[What you are asked to do]
The part to set down runs from the first line of the data below through the line with "(293, 1307) none", inclusive; write it exactly and leave out the pictures.

[Material for this task]
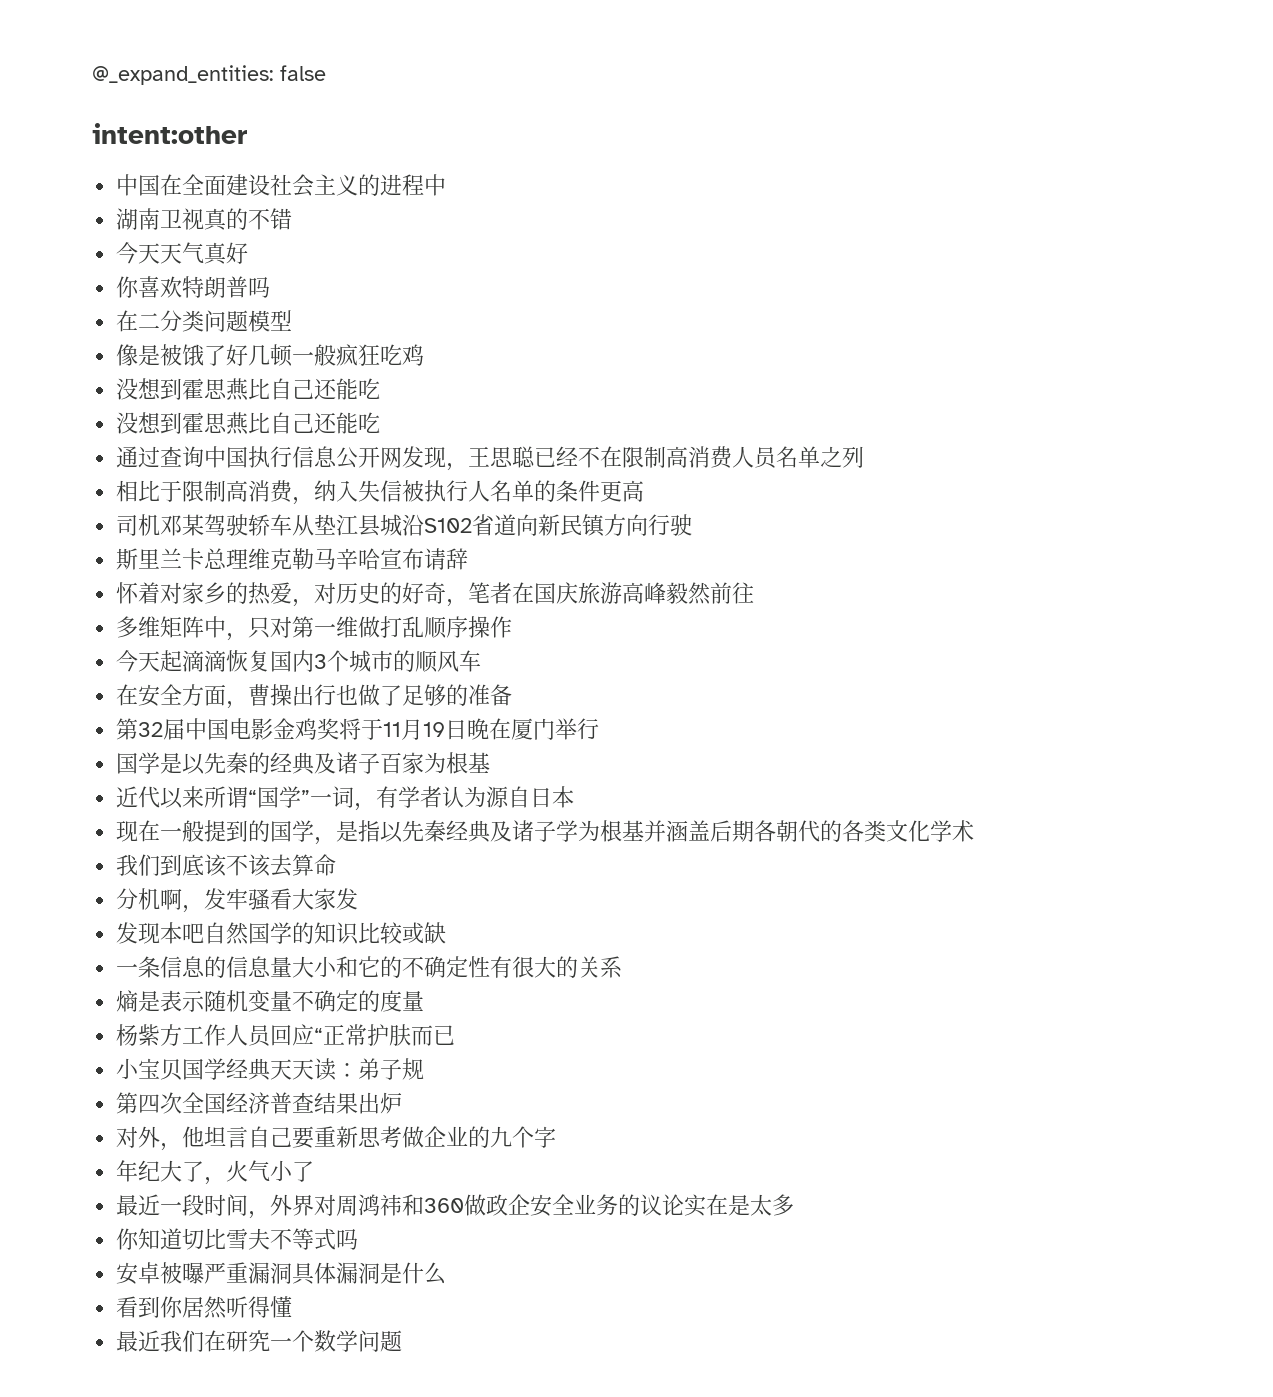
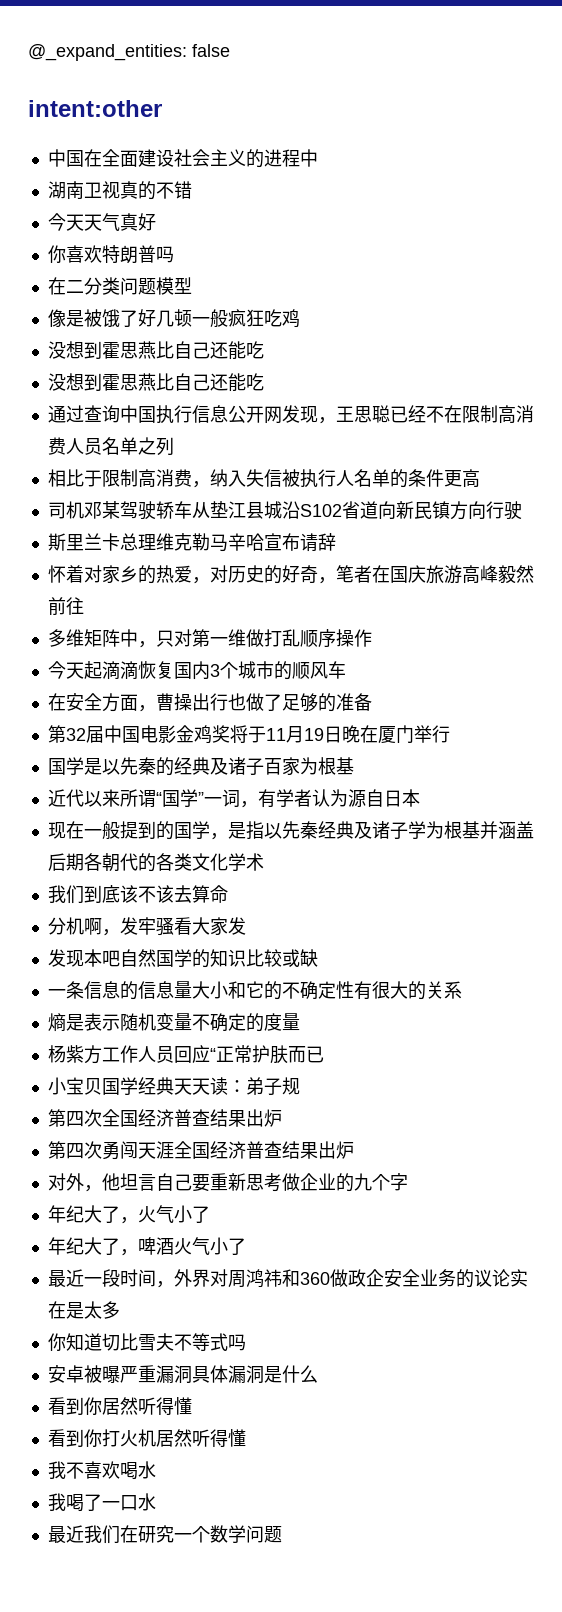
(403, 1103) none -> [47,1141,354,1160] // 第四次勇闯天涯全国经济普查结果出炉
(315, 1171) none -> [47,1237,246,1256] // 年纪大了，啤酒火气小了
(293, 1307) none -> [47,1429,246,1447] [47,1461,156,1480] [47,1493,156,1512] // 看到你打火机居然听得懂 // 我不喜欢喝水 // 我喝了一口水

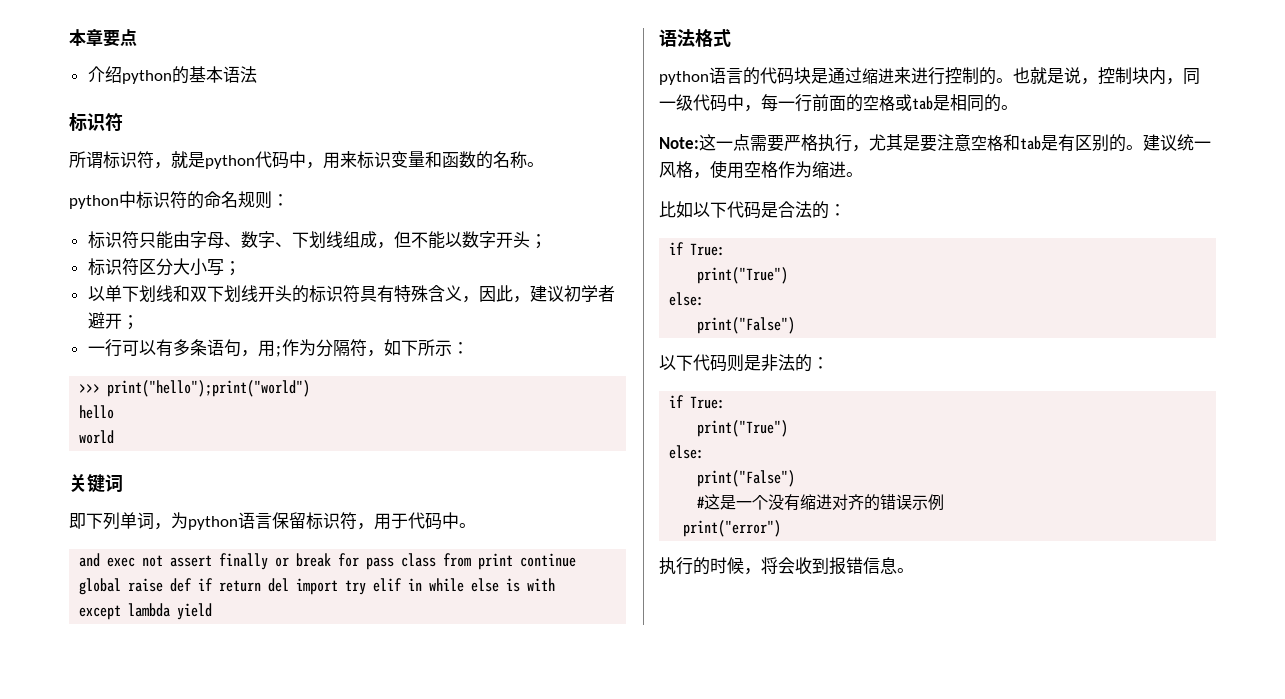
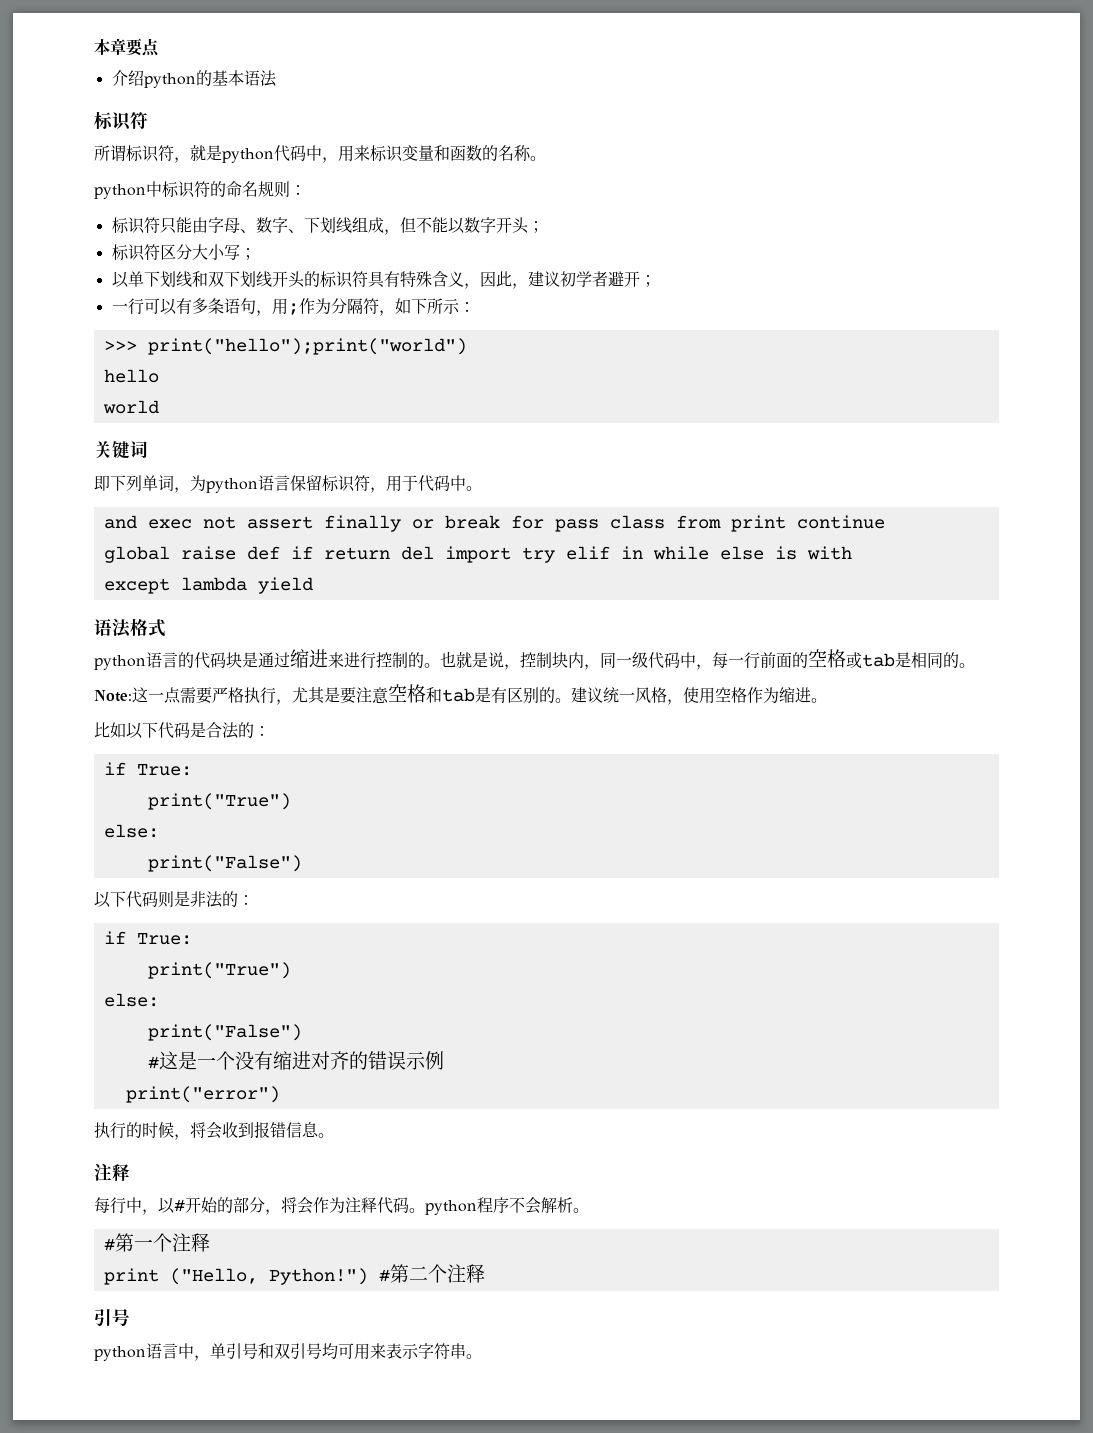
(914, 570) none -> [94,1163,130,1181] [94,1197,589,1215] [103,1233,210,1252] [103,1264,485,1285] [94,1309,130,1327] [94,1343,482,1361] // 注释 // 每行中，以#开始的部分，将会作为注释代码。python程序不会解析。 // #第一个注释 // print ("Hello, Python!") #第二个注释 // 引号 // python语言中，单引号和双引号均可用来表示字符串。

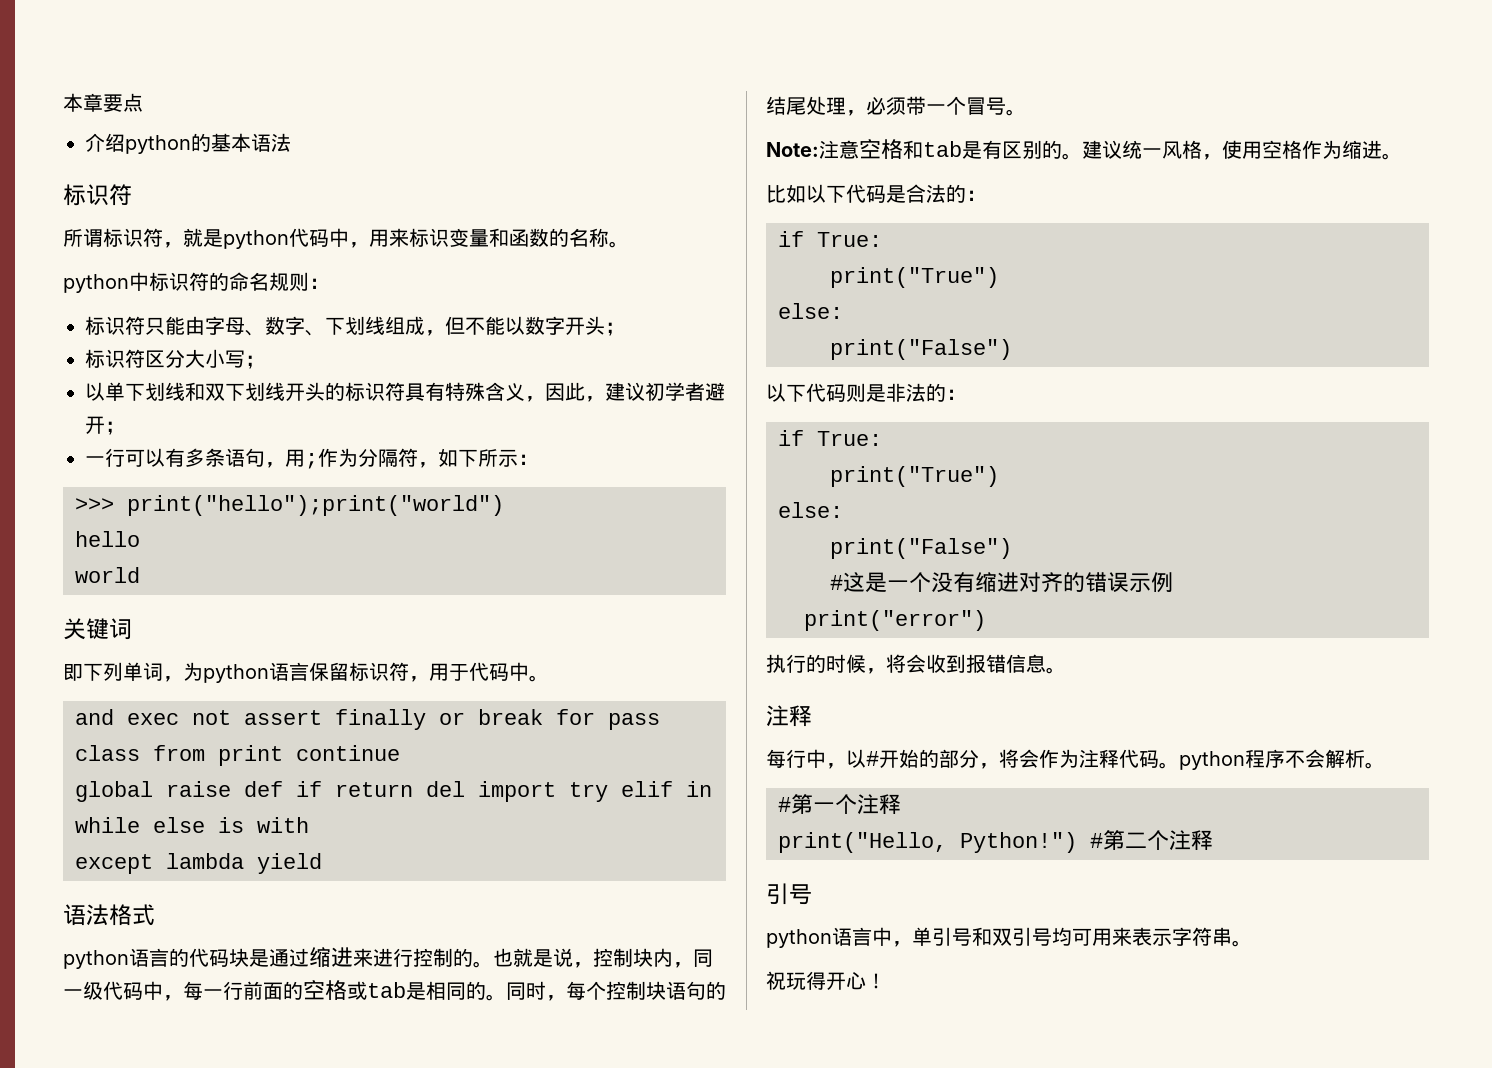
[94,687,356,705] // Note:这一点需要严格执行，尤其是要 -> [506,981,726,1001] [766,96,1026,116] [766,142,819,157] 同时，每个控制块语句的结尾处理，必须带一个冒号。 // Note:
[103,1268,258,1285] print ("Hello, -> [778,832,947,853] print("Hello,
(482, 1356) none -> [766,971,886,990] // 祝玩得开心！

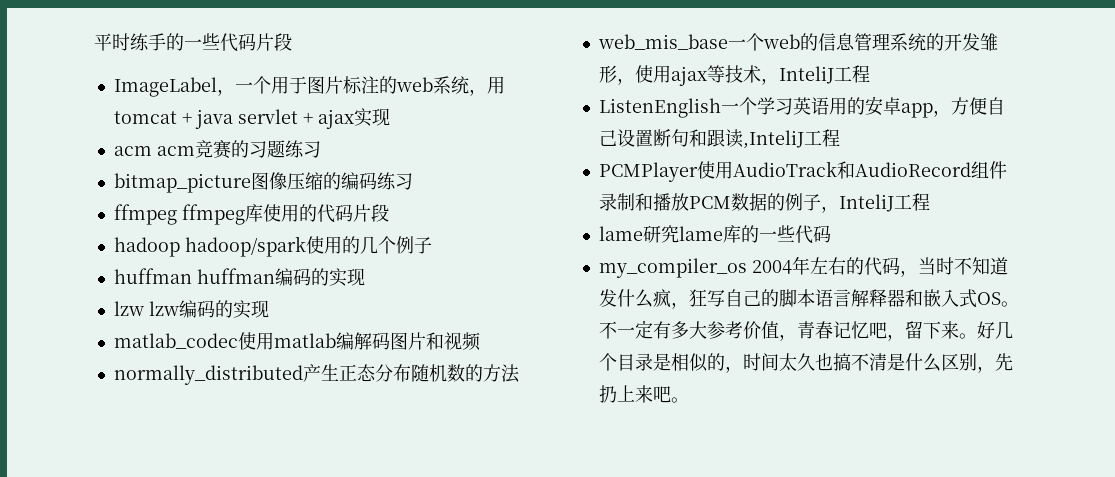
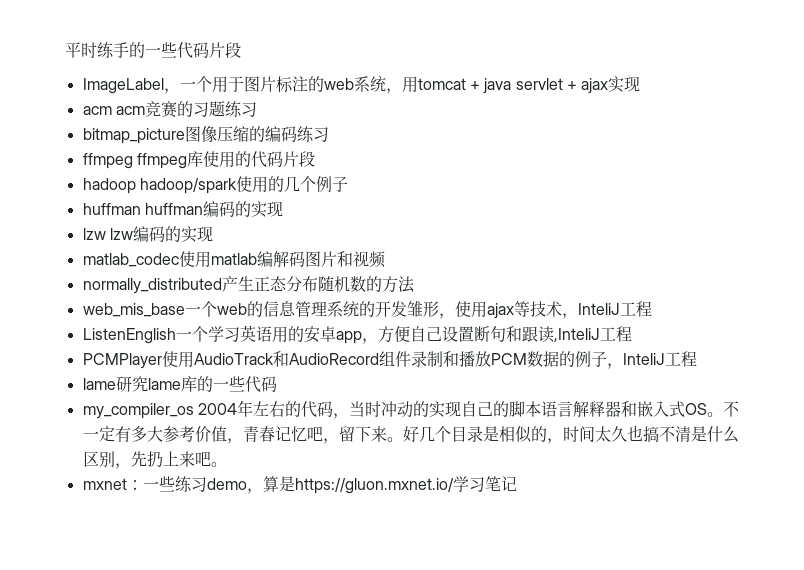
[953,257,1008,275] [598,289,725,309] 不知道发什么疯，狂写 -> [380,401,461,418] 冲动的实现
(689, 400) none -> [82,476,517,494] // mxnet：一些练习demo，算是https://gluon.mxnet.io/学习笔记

[Task output]
(403, 1103) none -> [47,1141,354,1160] // 第四次勇闯天涯全国经济普查结果出炉
(315, 1171) none -> [47,1237,246,1256] // 年纪大了，啤酒火气小了
(293, 1307) none -> [47,1429,246,1447] [47,1461,156,1480] [47,1493,156,1512] // 看到你打火机居然听得懂 // 我不喜欢喝水 // 我喝了一口水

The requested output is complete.